Provided records:
####

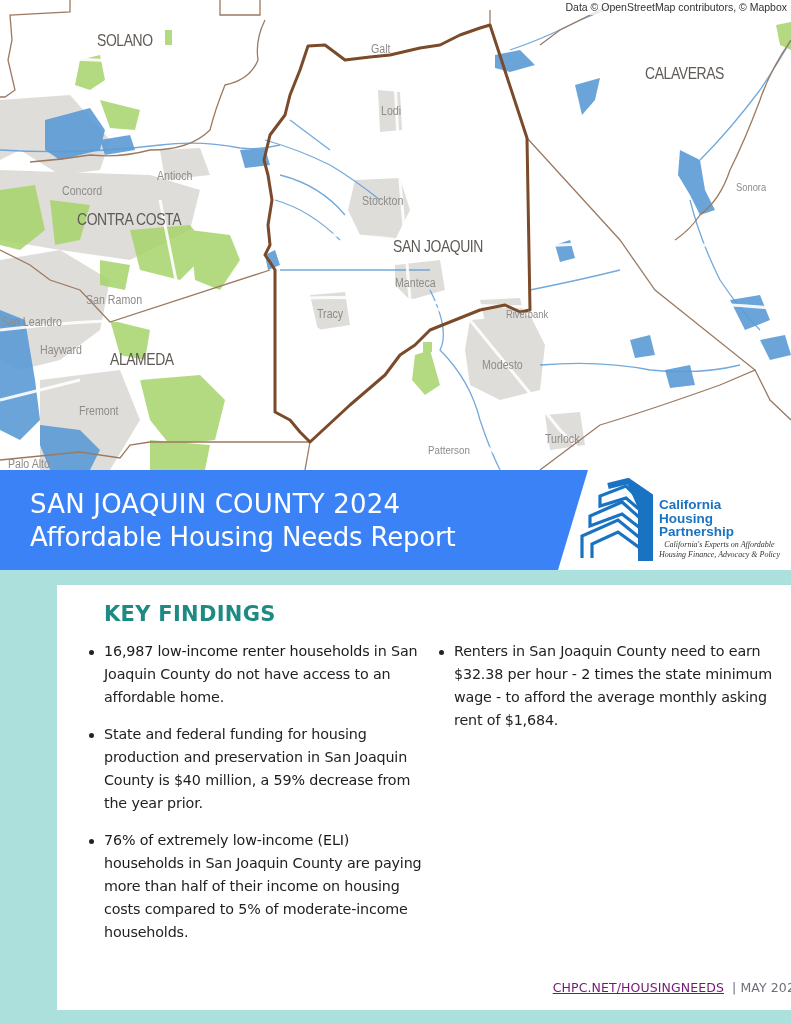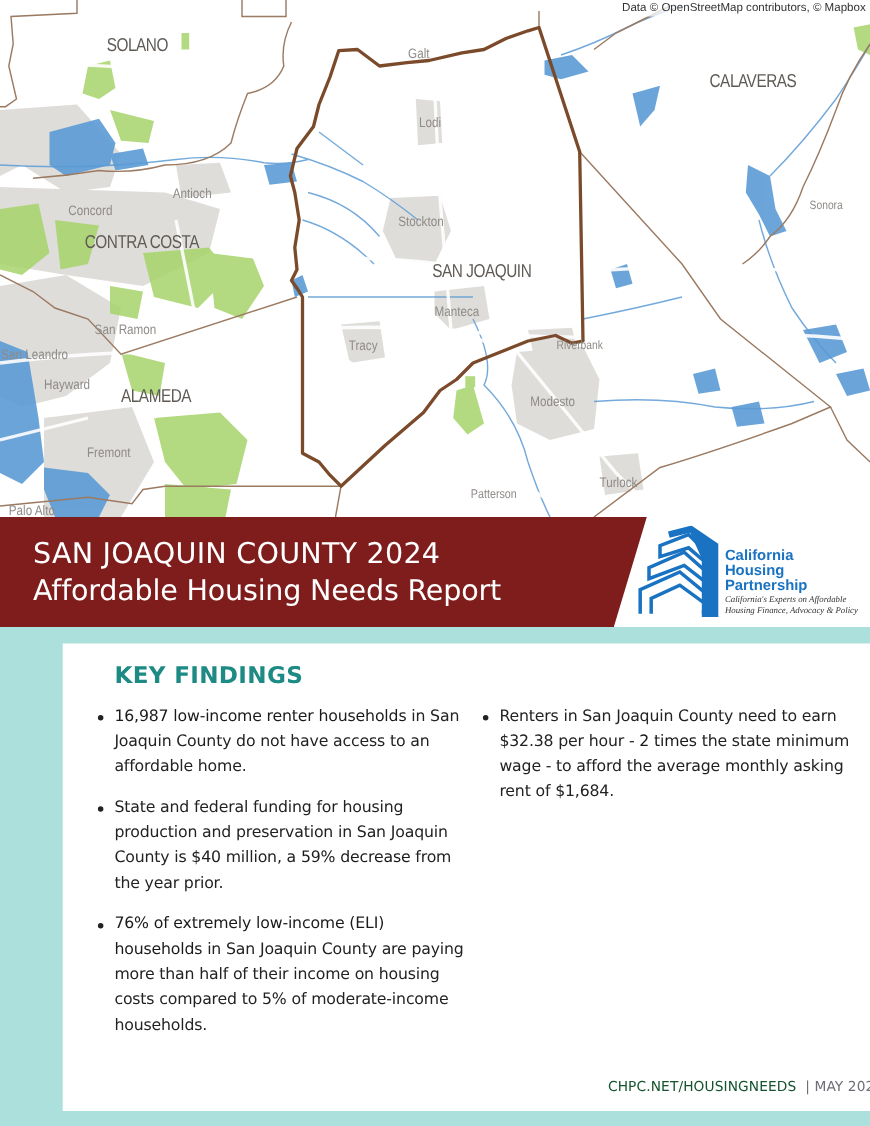--- a/index.html
+++ b/index.html
@@ -8,41 +8,41 @@
 
   
   .map { position: absolute; left: 0; top: 0; width: 791px; height: 470px; background: #ffffff; overflow: hidden; }
   .map svg { position: absolute; left: 0; top: 0; }
   .map-label { position: absolute; font-family: "Liberation Sans", sans-serif; color: #6f6a64; white-space: nowrap; transform-origin: left top; }
   .map-label.county { font-size: 17px; letter-spacing: -0.5px; color: #5f5a55; transform: scaleX(0.82); }
   .map-label.city { font-size: 12.5px; color: #8f8b88; transform: scaleX(0.85); }
   .attribution { position: absolute; right: 0; top: 0; background: rgba(255,255,255,0.75); padding: 1px 4px 2px 5px; font-family: "Liberation Sans", sans-serif; font-size: 10.5px; color: #333; }
 
   
-  .banner { position: absolute; left: 0; top: 470px; width: 731px; height: 100px; background: #7f1d1d; }
+  .banner { position: absolute; left: 0; top: 470px; width: 731px; height: 100px; background: #3b82f6; }
   .banner-title { position: absolute; left: 30px; top: 18px; color: #ffffff; font-family: "DejaVu Sans", sans-serif; }
   .banner-line1 { font-size: 26px; line-height: 33px; letter-spacing: 0.2px; font-weight: normal; display: block; }
   .banner-line2 { font-size: 26px; line-height: 33px; letter-spacing: -0.2px; display: block; }
   .logo-panel { position: absolute; left: 558px; top: 470px; width: 233px; height: 100px; background: #ffffff; clip-path: polygon(30px 0, 233px 0, 233px 100px, 0 100px); }
   .logo-mark { position: absolute; left: 578px; top: 478px; }
   .logo-text { position: absolute; left: 659px; top: 498px; }
   .logo-name { display: block; font-family: "Liberation Sans", sans-serif; font-weight: bold; color: #1a73c2; font-size: 13.5px; line-height: 13.5px; }
-  .logo-tag { display: block; font-family: "Liberation Serif", serif; font-style: italic; color: #333; font-size: 8px; line-height: 9px; margin-top: 1px; white-space: nowrap; }
+  .logo-tag { display: block; font-family: "Liberation Serif", serif; font-style: italic; color: #333; font-size: 8px; line-height: 9px; margin-top: 1px; white-space: nowrap; text-align: center; }
 
   
   .card { position: absolute; left: 15px; top: 585px; width: 761px; height: 425px; background: #ffffff; margin-left: 42px; }
   .findings-title { position: absolute; left: 47px; top: 17px; font-family: "DejaVu Sans", sans-serif; font-weight: bold; font-size: 21px; color: #1e8a84; letter-spacing: 0.3px; }
   .col { position: absolute; list-style: none; }
   .col.left { left: 32px; top: 55px; width: 335px; }
   .col.right { left: 382px; top: 55px; width: 340px; }
   .col li { position: relative; padding-left: 15px; font-family: "DejaVu Sans", sans-serif; font-size: 14.3px; line-height: 23px; color: #222; margin-bottom: 14px; letter-spacing: -0.15px; }
   .col li::before { content: ""; position: absolute; left: 0; top: 10px; width: 5px; height: 5px; border-radius: 50%; background: #222; }
   .col li b { font-weight: normal; color: #1a1a1a; }
   .footer { position: absolute; right: 15px; top: 395px; font-family: "DejaVu Sans", sans-serif; font-size: 12.5px; color: #6f6e78; letter-spacing: 0.1px; }
-  .footer a { color: #14532d; }
+  .footer a { color: #701a75; text-decoration: underline; }
   .footer .sep { margin-left: 8px; }
 </style>
 </head>
 <body>
 
 <div class="map">
   <svg width="791" height="470" viewBox="0 0 791 470">
 
     <g fill="#dcdad6" opacity="0.9">
       <path d="M0 100 L70 95 L110 140 L100 170 L60 175 L20 150 L0 160 Z"></path>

####

Your assignment: Go through the data and gather every line that holds "title".

Written response:
   .banner-title { position: absolute; left: 30px; top: 18px; color: #ffffff; font-family: "DejaVu Sans", sans-serif; }
   .findings-title { position: absolute; left: 47px; top: 17px; font-family: "DejaVu Sans", sans-serif; font-weight: bold; font-size: 21px; color: #1e8a84; letter-spacing: 0.3px; }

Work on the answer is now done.